■ Requirement:
The entire listing below must be written out word for word.

Excerpted data START

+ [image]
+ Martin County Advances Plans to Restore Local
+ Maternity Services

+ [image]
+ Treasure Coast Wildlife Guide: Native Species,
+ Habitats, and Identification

Excerpted data END

■ Task answer:
+ [image]
+ Martin County Advances Plans to Restore Local
+ Maternity Services

+ [image]
+ Treasure Coast Wildlife Guide: Native Species,
+ Habitats, and Identification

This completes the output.